I am currently working on .net 4.5 application that contains multi lingual data.
I am new to this so I am looking for resources that explain concepts such as encoding for different languages, globalization, localization etc.
Any tips as to where I should look for such information?
MSDN - as always - is the best resource: http://msdn.microsoft.com/en-us/library/h6270d0z.aspx .
Some gotchas from my own experience:
Use unicode types in your database. So for SQL Server, make your text types nvarchar, ntext instead of varchar, text to have them as unicode. Otherwise you will lose information in languages such as Chinese
Make your design flexible, a phrase that is 10 characters in English could easily be 3-4 times as big in German or French, make your buttons flexible (sliding door technique for example for html), make your width and heights percentages and as responsive as possible.

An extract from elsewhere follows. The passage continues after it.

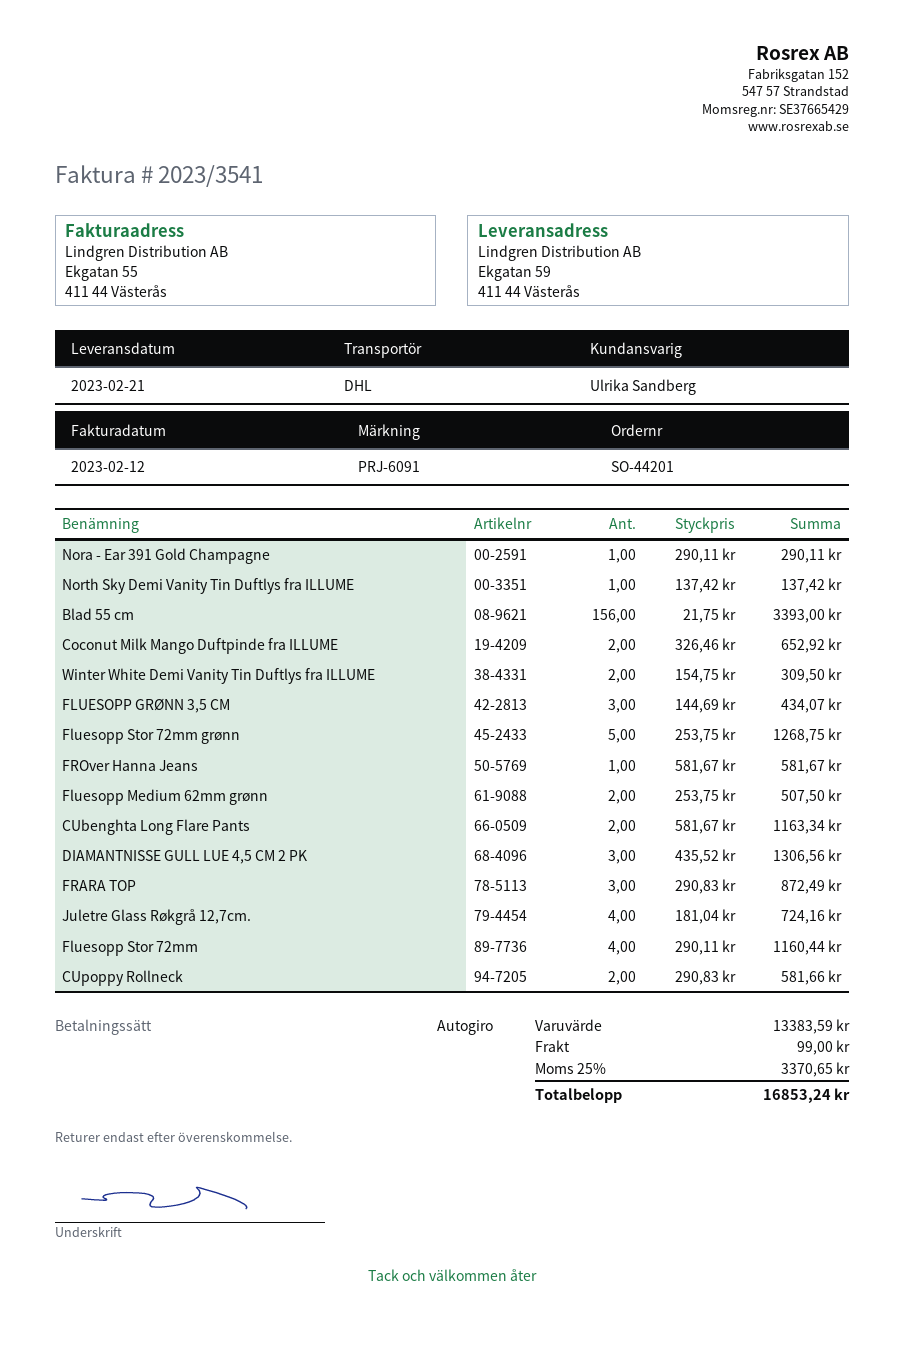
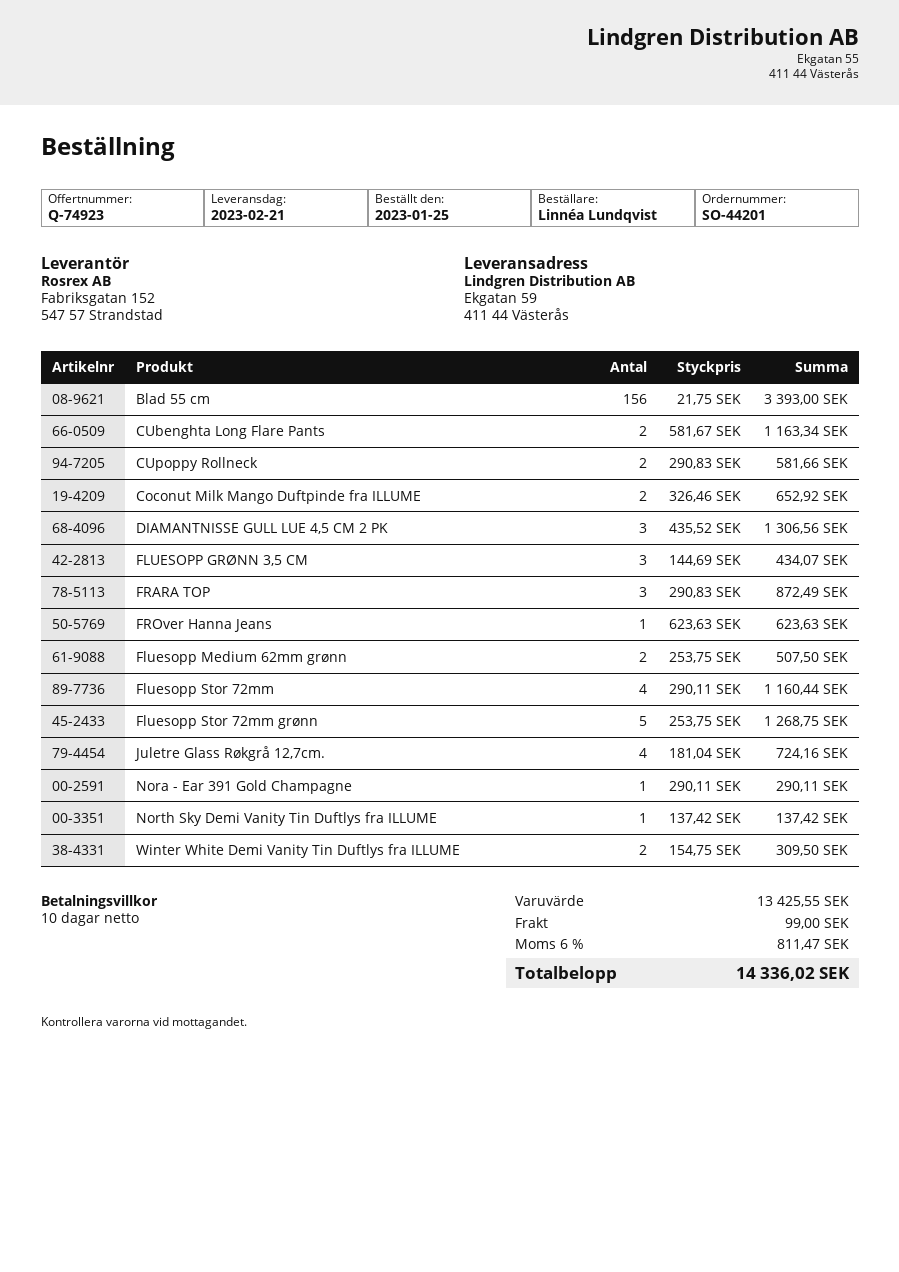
FROver Hanna Jeans: 1 x 581.67 = 581.67 -> 1 x 623.63 = 623.63
subtotal: 13383.59 -> 13425.55
tax: 25% = 3370.65 -> 6% = 811.47
total: 16853.24 -> 14336.02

In your resource files, have plural and singular forms of strings with placeholders for numbers, for example, if you have a phrase stating "within 2 km of this place" then you will probably need a resource entry for Km separately from the whole sentence for scenarios of singular/plural (kilometers, kilometer) don't assume that you could just add an "s" for pluralization. That won't work in all languages. Some languages even have a special case for singular, plural and for two objects that are not treated the same as plural (i.e. arabic) (Look at Dwayne's comment for an interesting intake on this point)
If you're going to localize for a language such as Arabic or Hebrew, then these are right to left, your whole design (including pictures) will need to change orientation. In HTML, that's as easy - mostly - as having a "dir: rtl" attribute, but sometimes it can be tricky.
It's not just about translation. Things that will change include number formats, using comma seperators or periods for decimal points and thousands, currency symbols coming before or after, currency formatting, date formatting etc... Make sure that all of these are formatted by .net framework using the culture of the current user.
Be disciplined about not hardcoding any strings in your UI. A handy trick is to have a resource language for a language that doesn't use latin characters (Chinese, Russian, Arabic whatever), create a resource file for that language and fill all entries with random string from Google in that language. Run your application, and you will be able to easily spot the parts of the UI that are not coming from the resource file (they will be the english characters in the middle of the Chinese ones).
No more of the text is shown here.